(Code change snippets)
------------------------------------

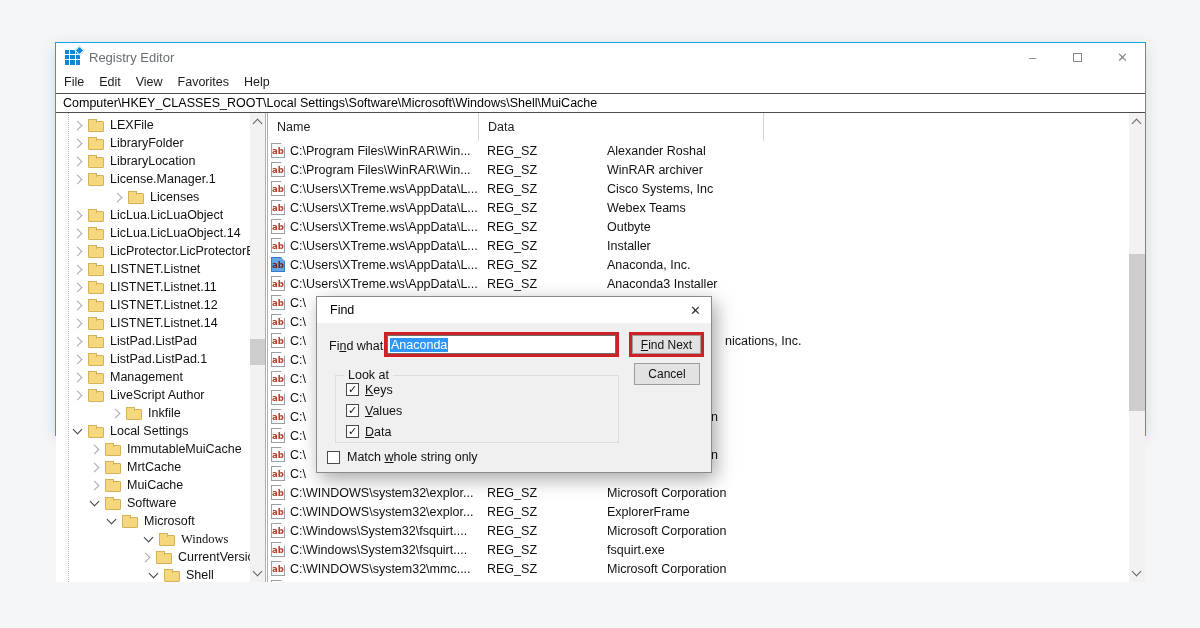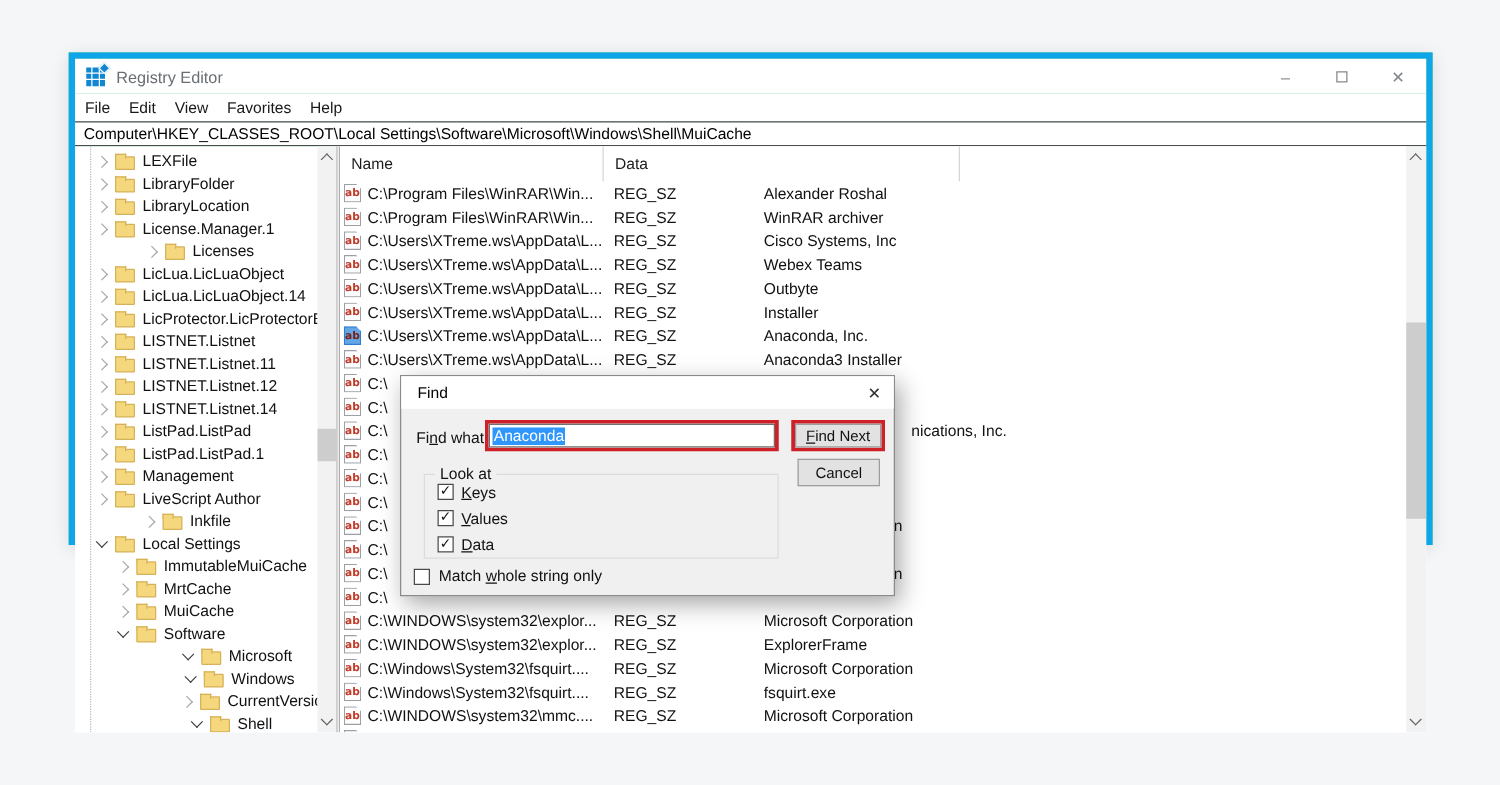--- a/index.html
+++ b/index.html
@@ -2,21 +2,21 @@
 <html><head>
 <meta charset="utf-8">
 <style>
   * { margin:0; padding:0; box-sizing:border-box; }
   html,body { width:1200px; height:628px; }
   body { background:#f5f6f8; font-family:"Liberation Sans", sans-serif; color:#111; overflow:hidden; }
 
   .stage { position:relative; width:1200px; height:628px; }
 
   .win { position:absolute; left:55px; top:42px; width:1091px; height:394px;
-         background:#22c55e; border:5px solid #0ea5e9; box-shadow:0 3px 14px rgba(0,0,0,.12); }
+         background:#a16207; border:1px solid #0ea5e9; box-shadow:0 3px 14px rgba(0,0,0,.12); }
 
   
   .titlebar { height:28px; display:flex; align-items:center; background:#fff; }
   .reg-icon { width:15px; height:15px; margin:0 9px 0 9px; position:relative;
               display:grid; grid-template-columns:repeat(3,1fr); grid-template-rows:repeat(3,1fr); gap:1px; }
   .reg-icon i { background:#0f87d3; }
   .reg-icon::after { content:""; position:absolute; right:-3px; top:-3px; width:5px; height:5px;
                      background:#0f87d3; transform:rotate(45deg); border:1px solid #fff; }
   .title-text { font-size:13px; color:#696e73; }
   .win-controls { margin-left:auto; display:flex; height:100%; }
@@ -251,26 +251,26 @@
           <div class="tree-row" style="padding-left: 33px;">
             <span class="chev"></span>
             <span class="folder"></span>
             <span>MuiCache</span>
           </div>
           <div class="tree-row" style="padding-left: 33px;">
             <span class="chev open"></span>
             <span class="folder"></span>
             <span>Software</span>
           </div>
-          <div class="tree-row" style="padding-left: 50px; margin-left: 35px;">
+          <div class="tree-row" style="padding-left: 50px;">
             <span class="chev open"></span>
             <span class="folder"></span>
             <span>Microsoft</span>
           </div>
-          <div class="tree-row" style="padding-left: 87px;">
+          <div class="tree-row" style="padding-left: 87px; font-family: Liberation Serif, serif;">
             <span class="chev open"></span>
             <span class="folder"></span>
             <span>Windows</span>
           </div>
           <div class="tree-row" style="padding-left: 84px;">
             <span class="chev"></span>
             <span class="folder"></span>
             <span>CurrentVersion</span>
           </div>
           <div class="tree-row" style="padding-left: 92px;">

------------------------------------

# [Problem description]
Copy out each line of the records above that includes "solid".

# [Task solution]
-         background:#22c55e; border:5px solid #0ea5e9; box-shadow:0 3px 14px rgba(0,0,0,.12); }
+         background:#a16207; border:1px solid #0ea5e9; box-shadow:0 3px 14px rgba(0,0,0,.12); }
                      background:#0f87d3; transform:rotate(45deg); border:1px solid #fff; }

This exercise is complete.